Spark cluster on OpenStack with multi-user Jupyter Notebook

Spark on OpenStack with Jupyter

Apache Spark is gaining traction as the defacto analysis suite for big data, especially for those using Python. Spark has a rich API for Python and several very useful built-in libraries like MLlib for machine learning and Spark Streaming for realtime analysis. Jupyter (formerly IPython Notebook) is a convenient interface to perform exploratory data analysis and all kinds of other analytic tasks using Python. In this post I’ll show step-by-step how to set up a Spark cluster on OpenStack and configure Jupyter with multi-user access and an easy-to-use PySpark profile.

Setting up a Spark cluster on OpenStack VMs

To get a Spark standalone cluster up and running, all you need to do is spawn some VMs and start Spark as master on one of them and slave on the others. They will automatically form a cluster that you can connect to from Python, Java and Scala applications using the IP address of the master node. Sounds easy enough, right? But there are some pitfalls, so read on for tips on how to avoid them.

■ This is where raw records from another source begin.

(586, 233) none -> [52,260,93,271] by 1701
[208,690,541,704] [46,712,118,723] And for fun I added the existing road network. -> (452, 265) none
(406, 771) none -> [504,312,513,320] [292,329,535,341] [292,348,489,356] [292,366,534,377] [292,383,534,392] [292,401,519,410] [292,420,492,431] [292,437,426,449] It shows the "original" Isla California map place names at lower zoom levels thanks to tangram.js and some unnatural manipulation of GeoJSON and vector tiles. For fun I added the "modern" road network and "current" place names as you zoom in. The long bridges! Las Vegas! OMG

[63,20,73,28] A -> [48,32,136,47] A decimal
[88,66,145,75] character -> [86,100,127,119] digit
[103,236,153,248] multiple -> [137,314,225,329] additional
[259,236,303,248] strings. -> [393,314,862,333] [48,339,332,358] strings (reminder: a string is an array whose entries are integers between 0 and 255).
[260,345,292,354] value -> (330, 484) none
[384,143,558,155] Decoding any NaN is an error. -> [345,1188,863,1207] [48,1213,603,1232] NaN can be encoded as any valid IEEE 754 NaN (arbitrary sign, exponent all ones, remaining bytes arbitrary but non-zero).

To create the first VM to be used as master node, I use the OpenStack command line client. We’ll get that node up and running first. The distribution is Ubuntu 14.04 Trusty. Cloud-init is an easy way to perform bootstrapping of nodes to get the necessary software installed and set up. To install and start a Spark master node I use the following Cloud-init script:

#!/bin/bash
#
# Cloud-init script to get Spark Master up and running
#
SPARK_VERSION="1.5.0"
APACHE_MIRROR="apache.uib.no"
LOCALNET="10.20.30.0/24"

# Firewall setup
ufw allow from $LOCALNET
ufw allow 80/tcp
ufw allow 443/tcp
ufw allow 4040:4050/tcp
ufw allow 7077/tcp
ufw allow 8080/tcp

# Dependencies
apt-get -y update
apt-get -y install openjdk-7-jdk

# Download and unpack Spark
curl -o /tmp/spark-$SPARK_VERSION-bin-hadoop1.tgz http://$APACHE_MIRROR/spark/spark-$SPARK_VERSION/spark-$SPARK_VERSION-bin-hadoop1.tgz
tar xvz -C /opt -f /tmp/spark-$SPARK_VERSION-bin-hadoop1.tgz
ln -s /opt/spark-$SPARK_VERSION-bin-hadoop1/ /opt/spark
chown -R root.root /opt/spark-$SPARK_VERSION-bin-hadoop1/*

# Configure Spark master
cp /opt/spark/conf/spark-env.sh.template /opt/spark/conf/spark-env.sh
sed -i 's/# - SPARK_MASTER_OPTS.*/SPARK_MASTER_OPTS="-Dspark.deploy.defaultCores=4 -Dspark.executor.memory=2G"/' /opt/spark/conf/spark-env.sh

# Make sure our hostname is resolvable by adding it to /etc/hosts
echo $(ip -o addr show dev eth0 | fgrep "inet " | egrep -o '[0-9.]+/[0-9]+' | cut -f1 -d/) $HOSTNAME | sudo tee -a /etc/hosts

# Start Spark Master with IP address of eth0 as the address to use
/opt/spark/sbin/start-master.sh -h $(ip -o addr show dev eth0 | fgrep "inet " | egrep -o '[0-9.]+/[0-9]+' | cut -f1 -d/)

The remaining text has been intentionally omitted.